_Dataset_
※
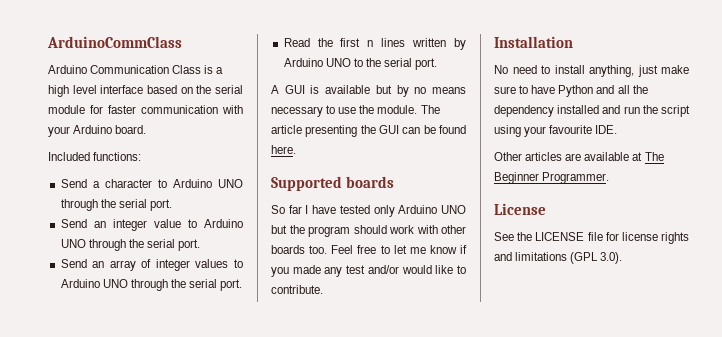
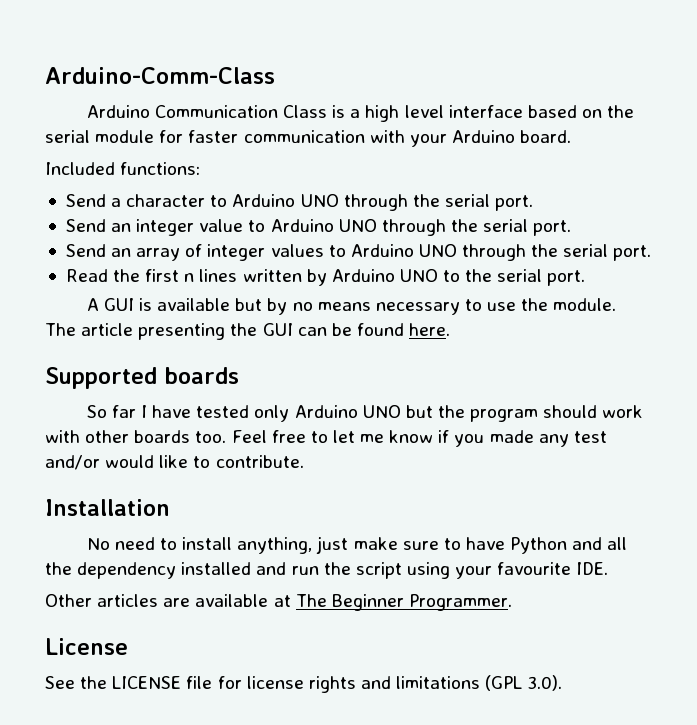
[47,36,182,48] ArduinoCommClass -> [45,67,275,84] Arduino-Comm-Class

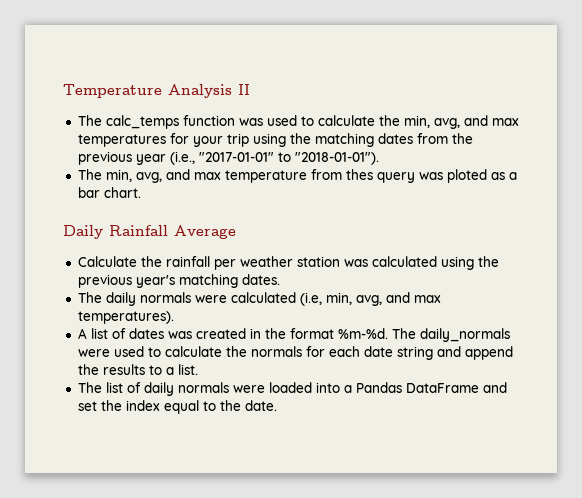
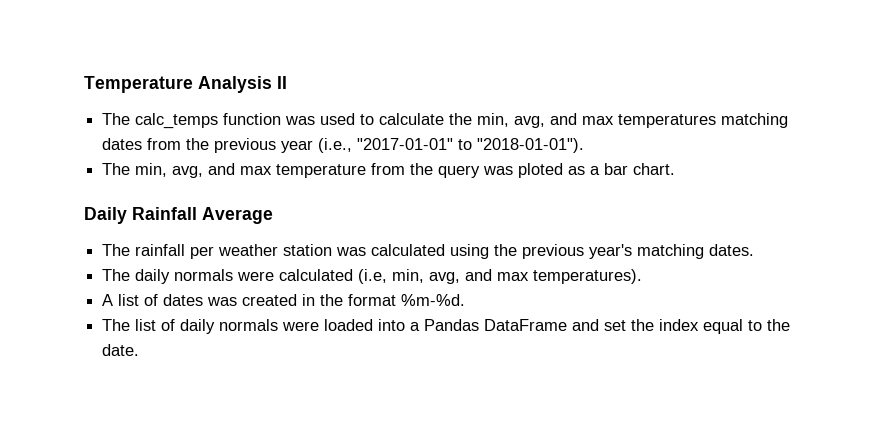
[169,133,311,147] for your trip using the -> (717, 121) none
[345,169,373,180] thes -> [410,163,434,175] the
[77,256,162,267] Calculate the -> [102,244,131,256] The
[391,328,510,342] [77,346,513,360] [77,364,198,375] The daily_normals were used to calculate the normals for each date string and append the results to a list. -> (466, 300) none

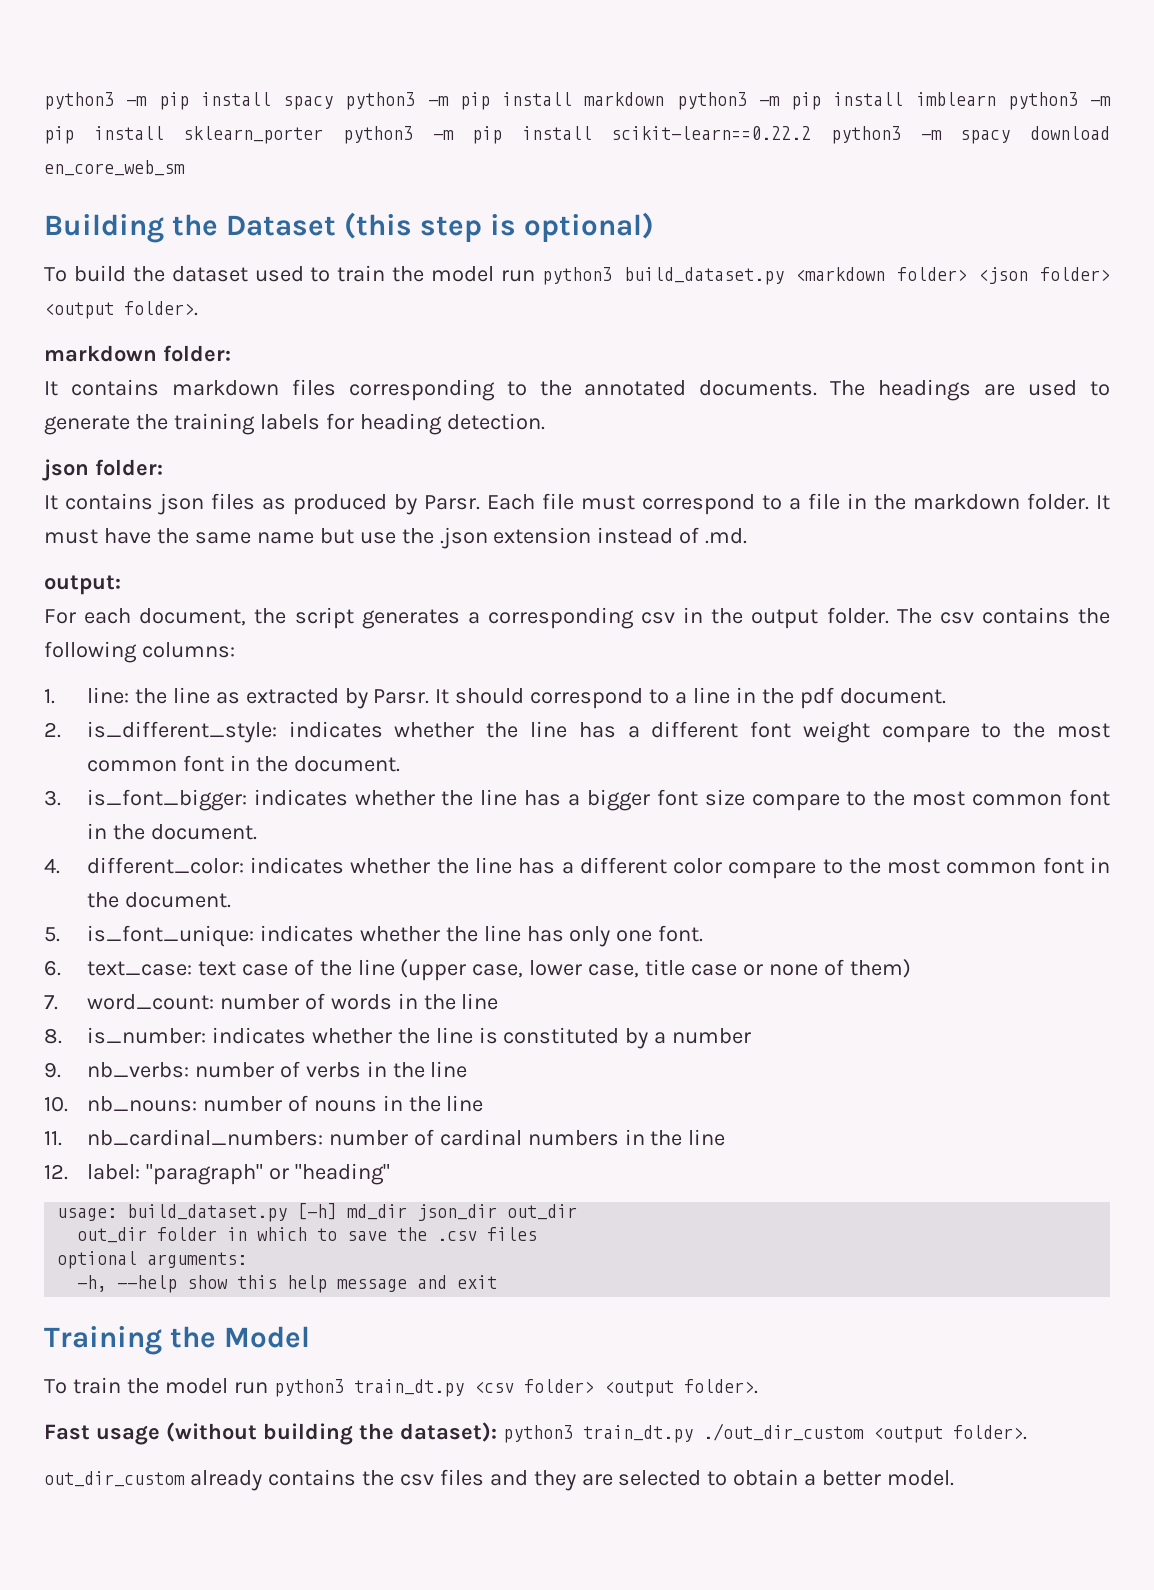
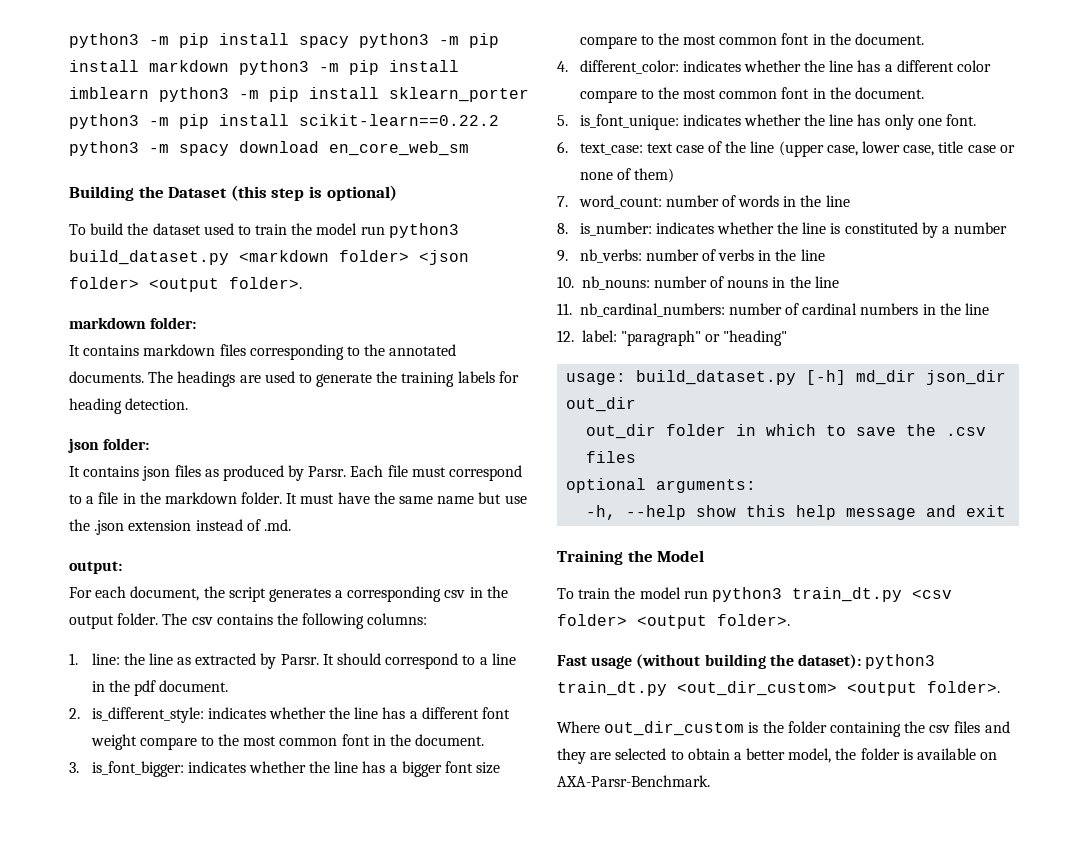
[702,1423,1027,1443] [44,1469,356,1491] ./out_dir_custom <output folder>. // out_dir_custom already contains -> [677,681,1000,696] [557,721,901,737] <out_dir_custom> <output folder>. // Where out_dir_custom is the folder containing
[887,1470,955,1486] model. -> [788,748,998,763] [557,775,710,787] model, the folder is available on AXA-Parsr-Benchmark.

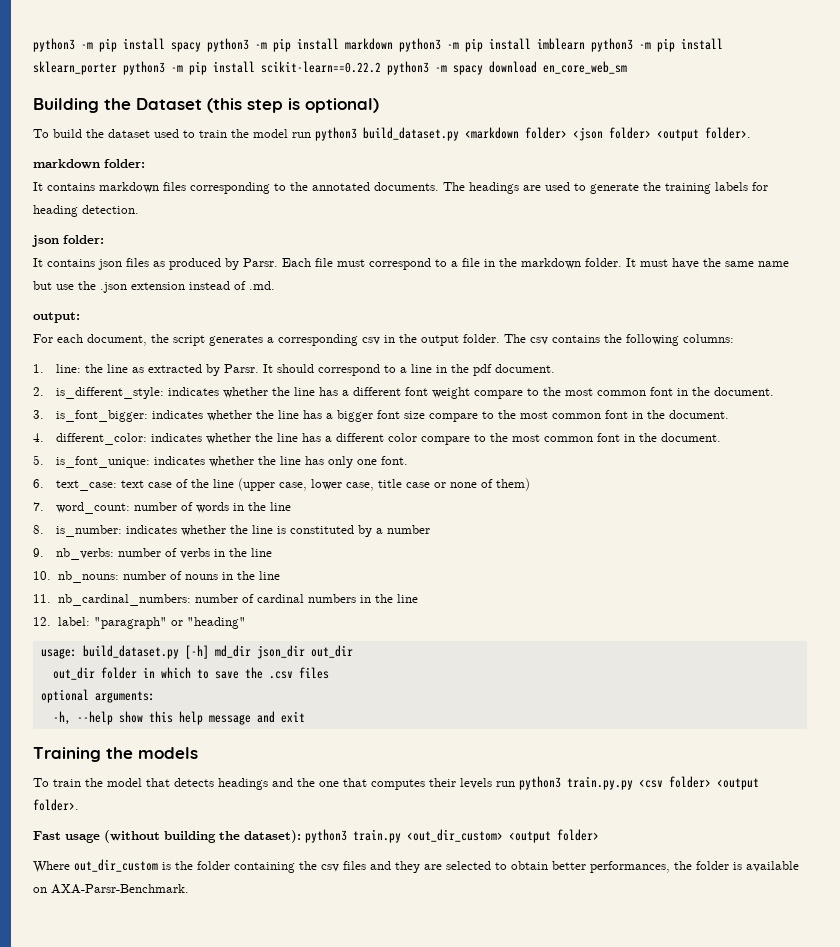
[657,550,705,562] Model -> [138,747,198,759] models
[683,587,902,602] run python3 train_dt.py -> [146,776,633,790] that detects headings and the one that computes their levels run python3 train.py.py
[557,681,667,696] train_dt.py -> [353,829,401,843] train.py
[927,681,1000,693] folder>. -> [557,829,599,841] folder>
[733,748,832,763] a better model, -> [552,861,670,873] better performances,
※
_What the exercise asks_
Your task is to reproduce, exactly and exclusively, the lines from the one holding "[683,587,902,602] run python3" through the final line of the listing.

_Written answer_
[683,587,902,602] run python3 train_dt.py -> [146,776,633,790] that detects headings and the one that computes their levels run python3 train.py.py
[557,681,667,696] train_dt.py -> [353,829,401,843] train.py
[927,681,1000,693] folder>. -> [557,829,599,841] folder>
[733,748,832,763] a better model, -> [552,861,670,873] better performances,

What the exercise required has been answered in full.